C’est de cette expérience, de sa propre pratique, que sont nées les six conférences prononcées par Thibaudet à la fin de 1922 au théâtre du Vieux-Colombier, dont Gaston Gallimard était l’un des fondateurs et Jacques Copeau le directeur, vite devenu une annexe de La NRF et des éditions Gallimard, ainsi qu’un haut lieu de création et d’effervescence intellectuelle. Le sujet et le titre en étaient génériques : « L’art et le métier de la critique ». Lorsque, huit ans après, il décida de les rassembler et d’en publier les textes en volume - sans rien y changer, précise-t-il -, il le fit sous le titre, bien plus « vendeur », de Physiologie de la critique, clin d’œil à la fameuse Physiologie du goût de Brillat-Savarin. Notre homme, on l’a dit, était un bon vivant. Ce devait être aussi un brillant causeur. « La vraie critique de Paris se fait en causant », notait Sainte-Beuve.

C’était enfin un pédagogue, qui aimait les discours charpentés et les classements ternaires.
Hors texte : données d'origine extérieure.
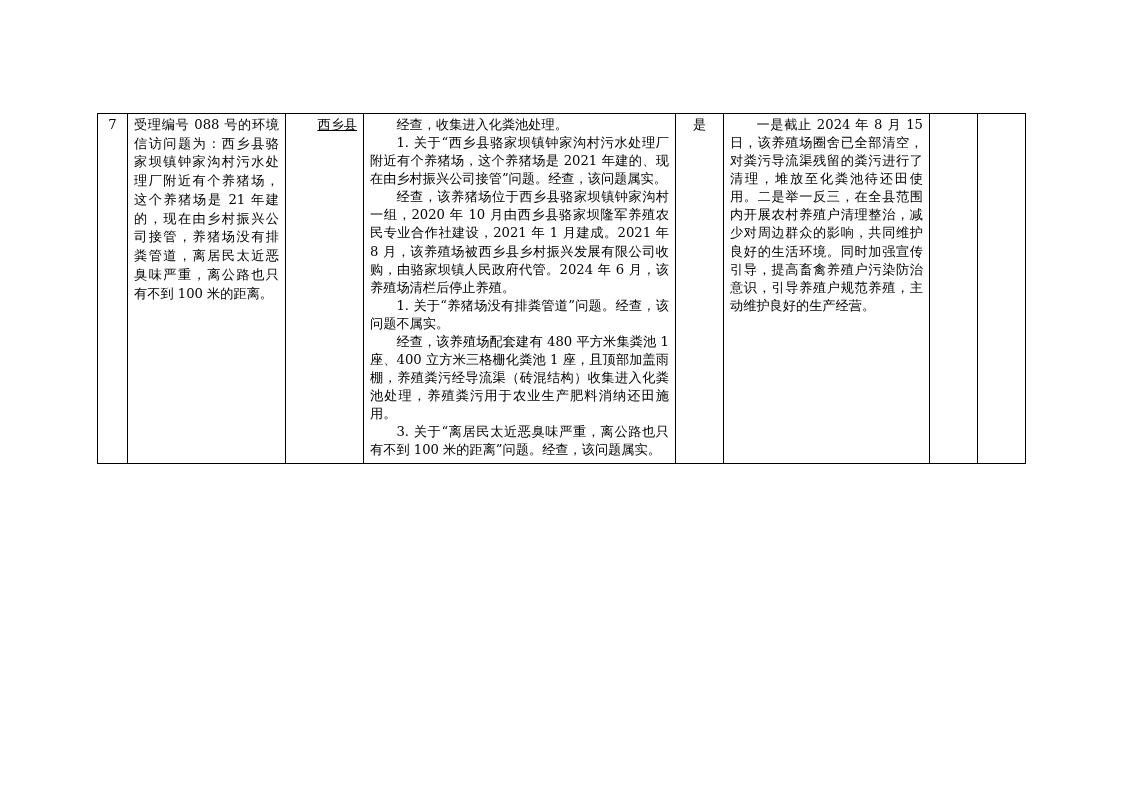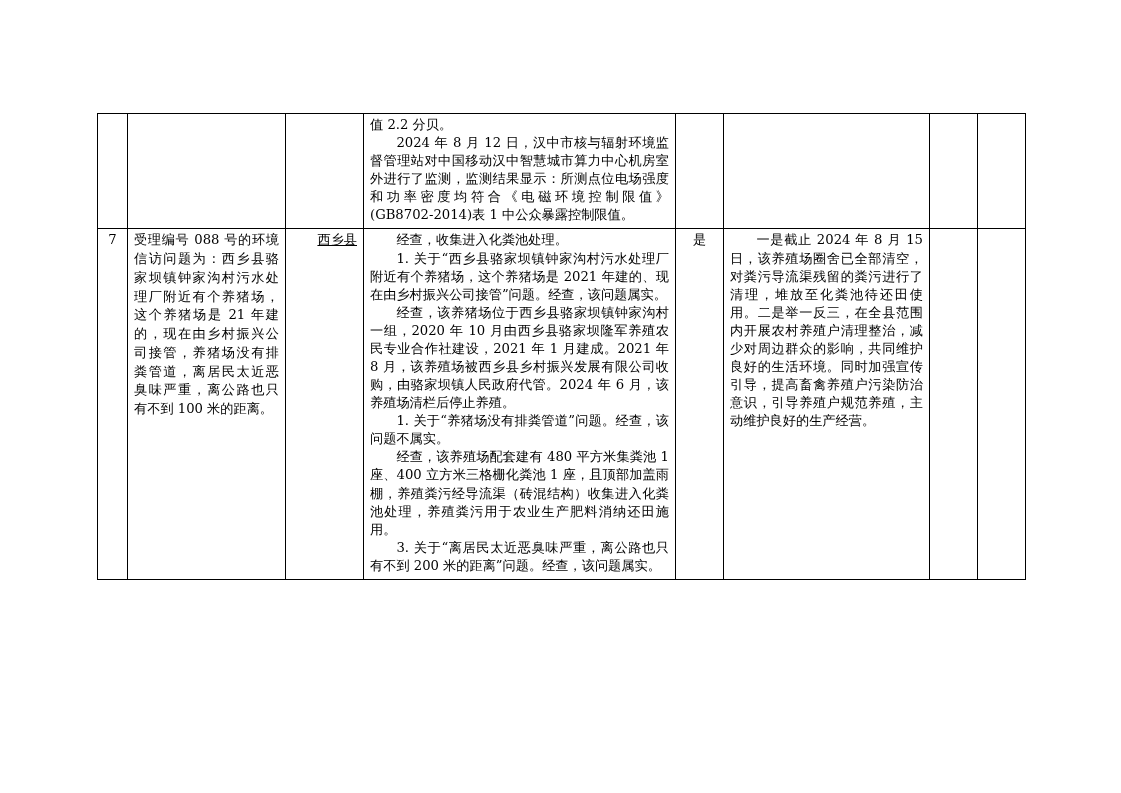--- a/index.html
+++ b/index.html
@@ -97,47 +97,32 @@
       <col class="c-issue">
       <col class="c-area">
       <col class="c-detail">
       <col class="c-yes">
       <col class="c-meas">
       <col class="c-n1">
       <col class="c-n2">
     </colgroup>
     <tbody>
       <tr>
-        <td class="idx-cell"></td>
-        <td class="issue-cell">
-          <p class="para noindent"></p>
-        </td>
-        <td class="area-cell"></td>
-        <td class="detail-cell">
-          <p class="para noindent">值 2.2 分贝。</p>
-          <p class="para">2024 年 8 月 12 日，汉中市核与辐射环境监督管理站对中国移动汉中智慧城市算力中心机房室外进行了监测，监测结果显示：所测点位电场强度和功率密度均符合《电磁环境控制限值》(GB8702-2014)表 1 中公众暴露控制限值。</p>
-        </td>
-        <td class="yes-cell"></td>
-        <td class="measure-cell"></td>
-        <td class="blank-cell"></td>
-        <td class="blank-cell"></td>
-      </tr>
-      <tr>
         <td class="idx-cell">7</td>
         <td class="issue-cell">
           <p class="para noindent">受理编号 088 号的环境信访问题为：西乡县骆家坝镇钟家沟村污水处理厂附近有个养猪场，这个养猪场是 21 年建的，现在由乡村振兴公司接管，养猪场没有排粪管道，离居民太近恶臭味严重，离公路也只有不到 100 米的距离。</p>
         </td>
         <td class="area-cell">西乡县</td>
         <td class="detail-cell">
           <p class="para">经查，收集进入化粪池处理。</p>
           <p class="para">1. 关于“西乡县骆家坝镇钟家沟村污水处理厂附近有个养猪场，这个养猪场是 2021 年建的、现在由乡村振兴公司接管”问题。经查，该问题属实。</p>
           <p class="para">经查，该养猪场位于西乡县骆家坝镇钟家沟村一组，2020 年 10 月由西乡县骆家坝隆军养殖农民专业合作社建设，2021 年 1 月建成。2021 年 8 月，该养殖场被西乡县乡村振兴发展有限公司收购，由骆家坝镇人民政府代管。2024 年 6 月，该养殖场清栏后停止养殖。</p>
           <p class="para">1. 关于“养猪场没有排粪管道”问题。经查，该问题不属实。</p>
           <p class="para">经查，该养殖场配套建有 480 平方米集粪池 1 座、400 立方米三格栅化粪池 1 座，且顶部加盖雨棚，养殖粪污经导流渠（砖混结构）收集进入化粪池处理，养殖粪污用于农业生产肥料消纳还田施用。</p>
-          <p class="para">3. 关于“离居民太近恶臭味严重，离公路也只有不到 200 米的距离”问题。经查，该问题属实。</p>
+          <p class="para">3. 关于“离居民太近恶臭味严重，离公路也只有不到 100 米的距离”问题。经查，该问题属实。</p>
         </td>
         <td class="yes-cell">是</td>
         <td class="measure-cell cell-middle">
           <p class="para">一是截止 2024 年 8 月 15 日，该养殖场圈舍已全部清空，对粪污导流渠残留的粪污进行了清理，堆放至化粪池待还田使用。二是举一反三，在全县范围内开展农村养殖户清理整治，减少对周边群众的影响，共同维护良好的生活环境。同时加强宣传引导，提高畜禽养殖户污染防治意识，引导养殖户规范养殖，主动维护良好的生产经营。</p>
         </td>
         <td class="blank-cell"></td>
         <td class="blank-cell"></td>
       </tr>
     </tbody>
   </table>

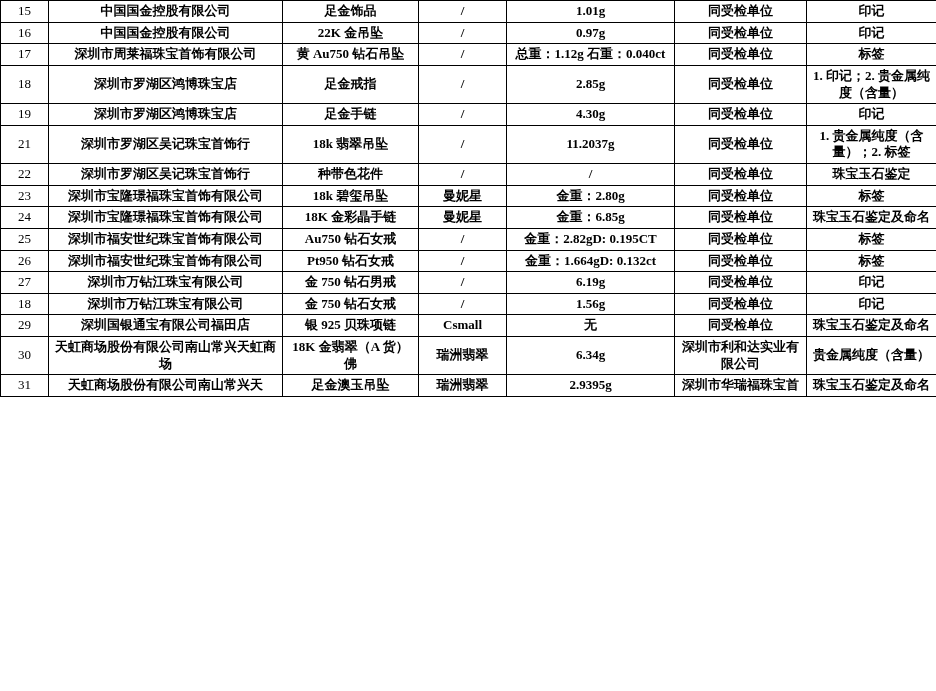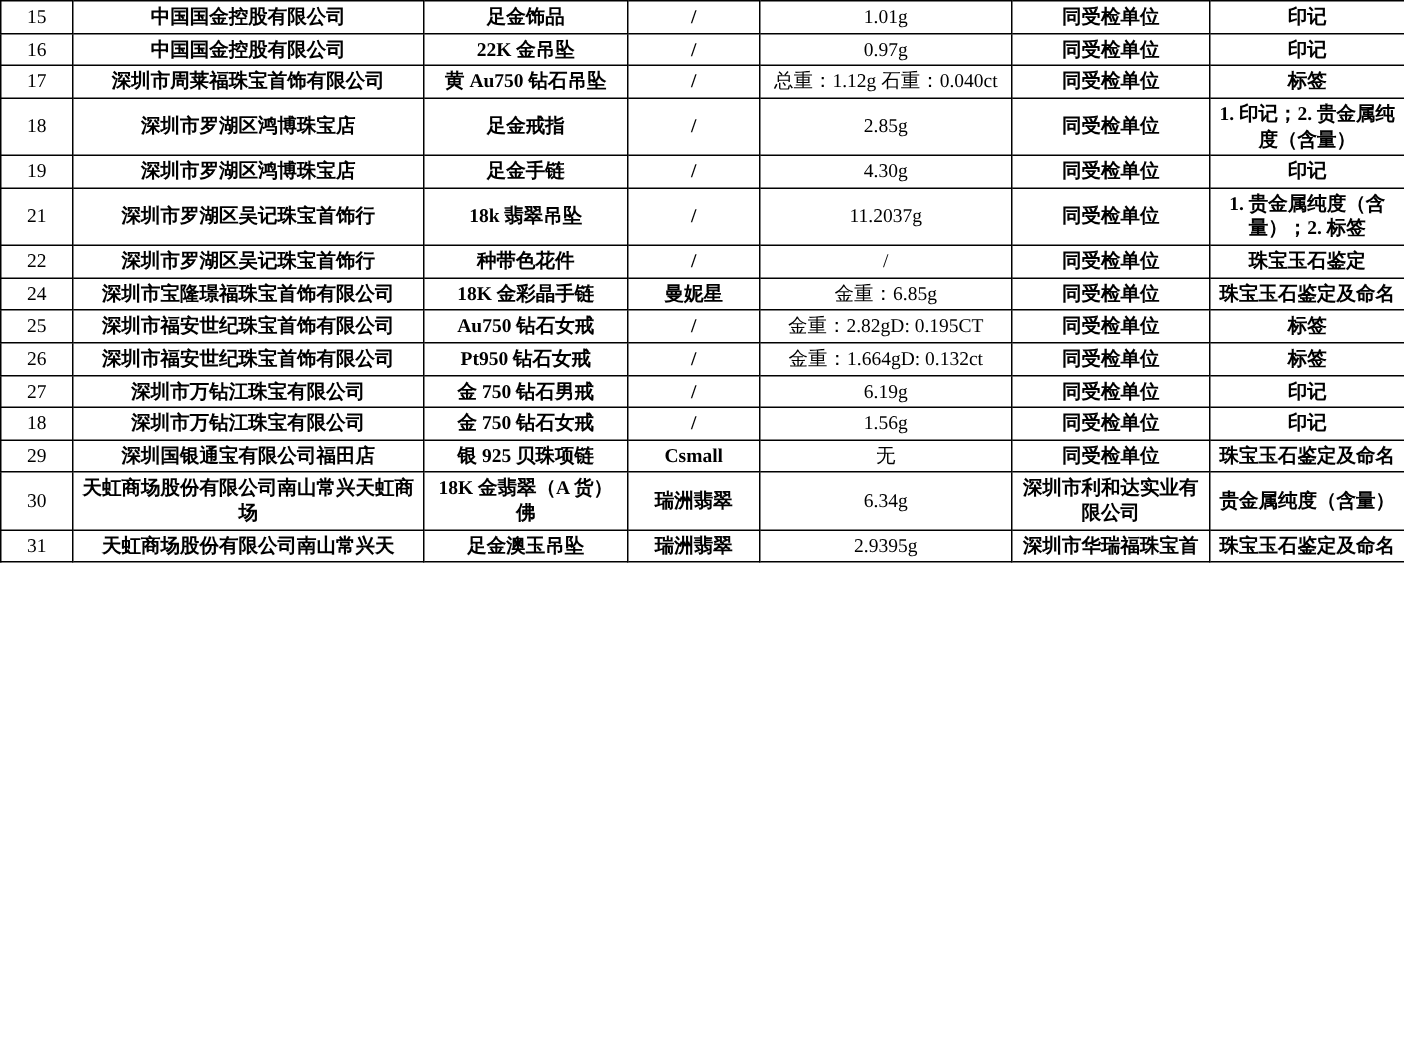--- a/index.html
+++ b/index.html
@@ -42,21 +42,21 @@
   col.c-item  { width: 136px; }
   col.c-brand { width: 88px; }
   col.c-wt    { width: 168px; }
   col.c-unit  { width: 132px; }
   col.c-basis { width: 130px; }
 
   td.cell-no    { font-size: 13px; }
   td.cell-comp  { font-weight: bold; }
   td.cell-item  { font-weight: bold; }
   td.cell-brand { font-weight: bold; }
-  td.cell-wt    { font-weight: normal; }
+  td.cell-wt    { font-weight: bold; }
   td.cell-unit  { font-weight: bold; }
   td.cell-basis { font-weight: bold; }
   .two-line { line-height: 1.3; }
 </style>
 </head>
 <body>
 
 <div id="sheet">
   <table class="grid">
     <colgroup>
@@ -126,20 +126,29 @@
       <tr>
         <td class="cell-no">22</td>
         <td class="cell-comp">深圳市罗湖区吴记珠宝首饰行</td>
         <td class="cell-item">种带色花件</td>
         <td class="cell-brand">/</td>
         <td class="cell-wt">/</td>
         <td class="cell-unit">同受检单位</td>
         <td class="cell-basis">珠宝玉石鉴定</td>
       </tr>
       <tr>
+        <td class="cell-no">23</td>
+        <td class="cell-comp">深圳市宝隆璟福珠宝首饰有限公司</td>
+        <td class="cell-item">18k 碧玺吊坠</td>
+        <td class="cell-brand">曼妮星</td>
+        <td class="cell-wt">金重：2.80g</td>
+        <td class="cell-unit">同受检单位</td>
+        <td class="cell-basis">标签</td>
+      </tr>
+      <tr>
         <td class="cell-no">24</td>
         <td class="cell-comp">深圳市宝隆璟福珠宝首饰有限公司</td>
         <td class="cell-item">18K 金彩晶手链</td>
         <td class="cell-brand">曼妮星</td>
         <td class="cell-wt">金重：6.85g</td>
         <td class="cell-unit">同受检单位</td>
         <td class="cell-basis">珠宝玉石鉴定及命名</td>
       </tr>
       <tr>
         <td class="cell-no">25</td>

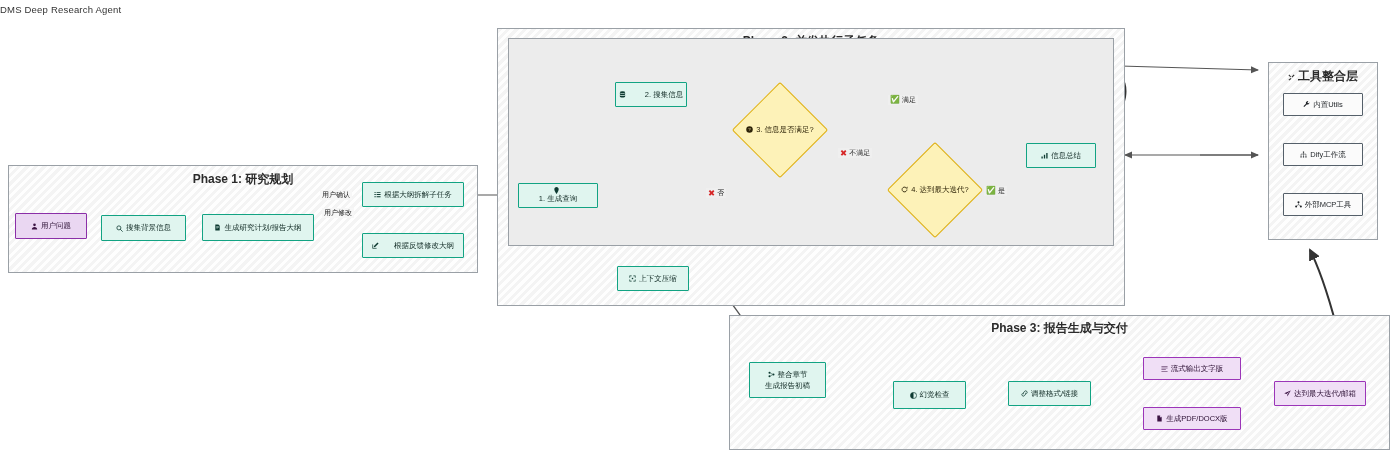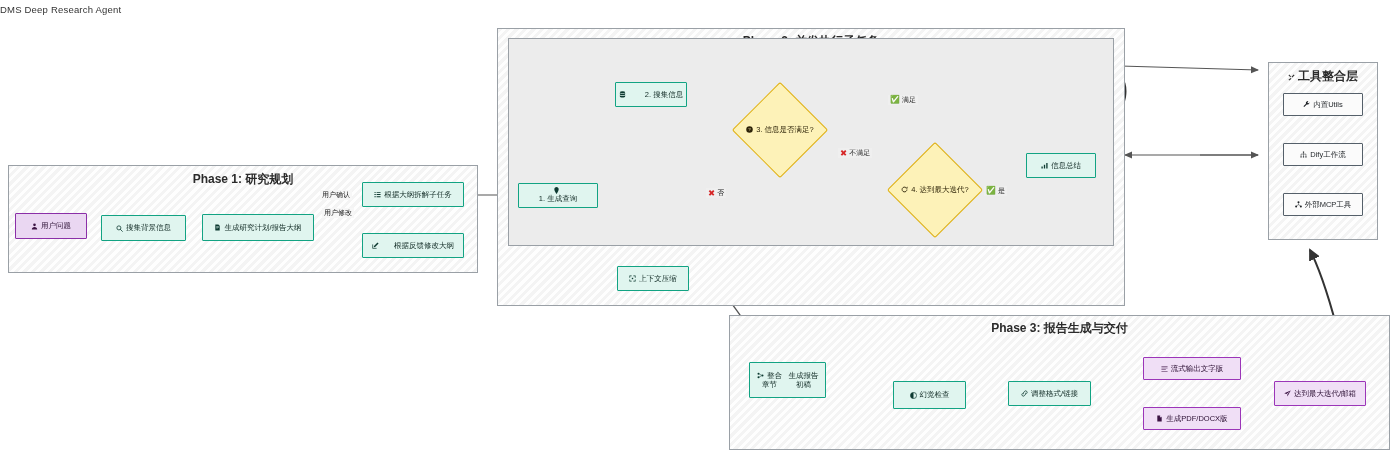--- a/index.html
+++ b/index.html
@@ -346,21 +346,21 @@
     <div class="dtext">
       <span class="ic">
         <svg width="7" height="7" viewBox="0 0 16 16">
             <path fill="none" stroke="#2e2408" stroke-width="2" d="M13.5 8a5.5 5.5 0 1 1-2.2-4.4"></path>
             <path fill="#2e2408" d="M14.8 1.2v4.4h-4.4z"></path>
           </svg>
       </span><span>4. 达到最大迭代?</span>
     </div>
   </div>
 
-  <div class="node n-teal" style="left:1026px;top:143px;width:70px;height:25px;margin-top:10px;">
+  <div class="node n-teal" style="left:1026px;top:143px;width:70px;height:25px;">
     <span class="ic">
       <svg width="7" height="7" viewBox="0 0 16 16">
           <path fill="#0d3a31" d="M1 10h3v5H1zm5.5-4h3v9h-3zM12 2h3v13h-3z"></path>
         </svg>
     </span>
       <span class="lbl">信息总结</span>
   </div>
 
   <div class="node n-teal" style="left:617px;top:266px;width:72px;height:25px;">
     <span class="ic">
@@ -385,21 +385,21 @@
   <div class="edge-label onwhite" style="left:984px;top:186px;">
     <span class="chk">✅</span>
     <span>是</span>
   </div>
 
   <div class="edge-label onwhite" style="left:706px;top:188px;">
     <span class="xmk">✖</span>
     <span>否</span>
   </div>
 
-  <div class="node n-teal multiline" style="left:749px;top:362px;width:77px;height:36px;flex-direction:row;gap:1px;">
+  <div class="node n-teal multiline" style="left:749px;top:362px;width:77px;height:36px;flex-direction:column;gap:1px;">
     <span>
       <span class="ic">
         <svg width="7" height="7" viewBox="0 0 16 16">
             <circle cx="3.5" cy="4" r="2.4" fill="#0d3a31"></circle>
             <circle cx="3.5" cy="12" r="2.4" fill="#0d3a31"></circle>
             <circle cx="12.5" cy="8" r="2.4" fill="#0d3a31"></circle>
             <path stroke="#0d3a31" stroke-width="1.2" fill="none" d="M5.6 5.2l5 2M5.6 10.8l5-2"></path>
           </svg>
       </span><span>整合章节</span>
     </span>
On lui doit d’avoir jeté les bases historiques de la critique littéraire moderne née au XIXe siècle. Puis d’avoir tenté de la définir, en trois catégories : la « critique spontanée », faite par les « honnêtes gens » de façon informelle, qu’on appelle aujourd’hui « le bouche-à-oreille » ou le « buzz » sur la Toile et les réseaux sois-disant sociaux ; la « critique des professionnels », à l’époque réservée aux « spécialistes », et de nos jours de plus en plus diluée puisque, sur Internet, n’importe qui peut écrire n’importe quoi sur n’importe quel sujet ; et la « critique des artistes, faite par les écrivains eux-mêmes » : celle-là n’a pas trop changé.

En son temps, Thibaudet reconnaissait déjà que ses trois catégories étaient des « tendances vivantes » et non des « compartiments ». Dans notre XXIe siècle confus, se retrouverait-il ? Sa Physiologie de la critique, en tout cas, est d’une lecture tout à fait stimulante. J.-C. P.